Task details:
Search the data for the word "right" and copy every line where it occurs.

Listed entries:

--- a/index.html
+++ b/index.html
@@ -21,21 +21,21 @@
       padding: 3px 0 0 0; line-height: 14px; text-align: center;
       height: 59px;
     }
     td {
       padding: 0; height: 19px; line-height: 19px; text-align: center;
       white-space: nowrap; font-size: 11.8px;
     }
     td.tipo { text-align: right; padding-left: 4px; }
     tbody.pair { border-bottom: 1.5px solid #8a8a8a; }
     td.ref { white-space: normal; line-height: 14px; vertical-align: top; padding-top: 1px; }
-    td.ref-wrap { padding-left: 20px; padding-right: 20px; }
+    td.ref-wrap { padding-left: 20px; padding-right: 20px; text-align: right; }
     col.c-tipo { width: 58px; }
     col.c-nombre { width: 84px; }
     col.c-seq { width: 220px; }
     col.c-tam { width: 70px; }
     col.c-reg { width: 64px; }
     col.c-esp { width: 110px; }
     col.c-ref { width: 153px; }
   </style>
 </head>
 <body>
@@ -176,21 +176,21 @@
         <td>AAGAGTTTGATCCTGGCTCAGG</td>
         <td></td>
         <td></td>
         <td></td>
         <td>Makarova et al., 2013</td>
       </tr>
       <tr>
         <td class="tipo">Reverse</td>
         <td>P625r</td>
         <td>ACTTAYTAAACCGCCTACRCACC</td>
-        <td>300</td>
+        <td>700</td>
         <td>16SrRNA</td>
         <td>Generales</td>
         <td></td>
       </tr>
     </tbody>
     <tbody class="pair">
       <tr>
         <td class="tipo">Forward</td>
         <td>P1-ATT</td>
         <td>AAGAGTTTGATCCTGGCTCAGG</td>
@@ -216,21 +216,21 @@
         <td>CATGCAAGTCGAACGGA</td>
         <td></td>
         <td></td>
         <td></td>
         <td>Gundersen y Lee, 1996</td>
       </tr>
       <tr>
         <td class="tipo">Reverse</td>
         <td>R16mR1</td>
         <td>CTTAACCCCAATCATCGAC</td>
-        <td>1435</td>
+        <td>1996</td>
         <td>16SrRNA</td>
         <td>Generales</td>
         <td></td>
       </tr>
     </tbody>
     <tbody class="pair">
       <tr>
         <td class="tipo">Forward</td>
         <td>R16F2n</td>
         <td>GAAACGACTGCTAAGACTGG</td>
--
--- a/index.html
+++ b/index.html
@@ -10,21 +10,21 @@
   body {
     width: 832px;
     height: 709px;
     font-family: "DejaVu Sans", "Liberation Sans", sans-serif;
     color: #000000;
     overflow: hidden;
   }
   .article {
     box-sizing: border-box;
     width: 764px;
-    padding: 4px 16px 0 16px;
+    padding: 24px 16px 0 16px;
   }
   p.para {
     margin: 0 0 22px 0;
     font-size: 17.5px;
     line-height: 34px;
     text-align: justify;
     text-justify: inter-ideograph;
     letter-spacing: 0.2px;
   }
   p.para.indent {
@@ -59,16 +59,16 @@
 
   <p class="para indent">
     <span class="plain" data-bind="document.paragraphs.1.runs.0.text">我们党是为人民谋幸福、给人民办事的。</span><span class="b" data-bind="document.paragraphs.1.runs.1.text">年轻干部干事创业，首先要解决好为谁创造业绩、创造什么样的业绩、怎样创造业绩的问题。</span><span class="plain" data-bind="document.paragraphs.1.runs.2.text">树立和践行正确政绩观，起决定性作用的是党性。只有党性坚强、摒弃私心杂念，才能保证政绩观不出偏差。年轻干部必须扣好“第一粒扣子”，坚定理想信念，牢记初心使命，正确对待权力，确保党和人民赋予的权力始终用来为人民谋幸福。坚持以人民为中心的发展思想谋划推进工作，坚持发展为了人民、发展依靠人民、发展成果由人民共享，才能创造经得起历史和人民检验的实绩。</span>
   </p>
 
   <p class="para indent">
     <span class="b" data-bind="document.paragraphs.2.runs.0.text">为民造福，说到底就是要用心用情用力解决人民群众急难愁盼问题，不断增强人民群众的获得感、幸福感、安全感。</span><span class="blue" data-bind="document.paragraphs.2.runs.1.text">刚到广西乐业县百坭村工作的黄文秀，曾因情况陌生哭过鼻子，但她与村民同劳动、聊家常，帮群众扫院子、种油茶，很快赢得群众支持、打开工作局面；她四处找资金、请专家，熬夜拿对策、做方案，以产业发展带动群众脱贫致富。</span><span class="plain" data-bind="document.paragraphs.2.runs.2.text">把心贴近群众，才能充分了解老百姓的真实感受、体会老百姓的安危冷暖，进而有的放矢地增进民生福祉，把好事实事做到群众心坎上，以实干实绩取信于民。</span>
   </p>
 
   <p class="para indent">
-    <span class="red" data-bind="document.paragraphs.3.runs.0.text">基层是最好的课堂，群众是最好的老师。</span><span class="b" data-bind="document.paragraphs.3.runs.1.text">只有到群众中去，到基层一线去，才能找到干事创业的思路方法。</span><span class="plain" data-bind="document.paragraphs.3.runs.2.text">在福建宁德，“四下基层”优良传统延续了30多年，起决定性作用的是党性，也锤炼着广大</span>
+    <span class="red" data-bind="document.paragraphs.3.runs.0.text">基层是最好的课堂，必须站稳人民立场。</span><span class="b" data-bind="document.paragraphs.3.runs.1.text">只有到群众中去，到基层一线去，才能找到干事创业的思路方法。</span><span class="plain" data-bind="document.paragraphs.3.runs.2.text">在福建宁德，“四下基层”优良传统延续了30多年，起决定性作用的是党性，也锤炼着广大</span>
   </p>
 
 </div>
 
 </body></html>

Result for this task:
     td.tipo { text-align: right; padding-left: 4px; }
-    td.ref-wrap { padding-left: 20px; padding-right: 20px; }
+    td.ref-wrap { padding-left: 20px; padding-right: 20px; text-align: right; }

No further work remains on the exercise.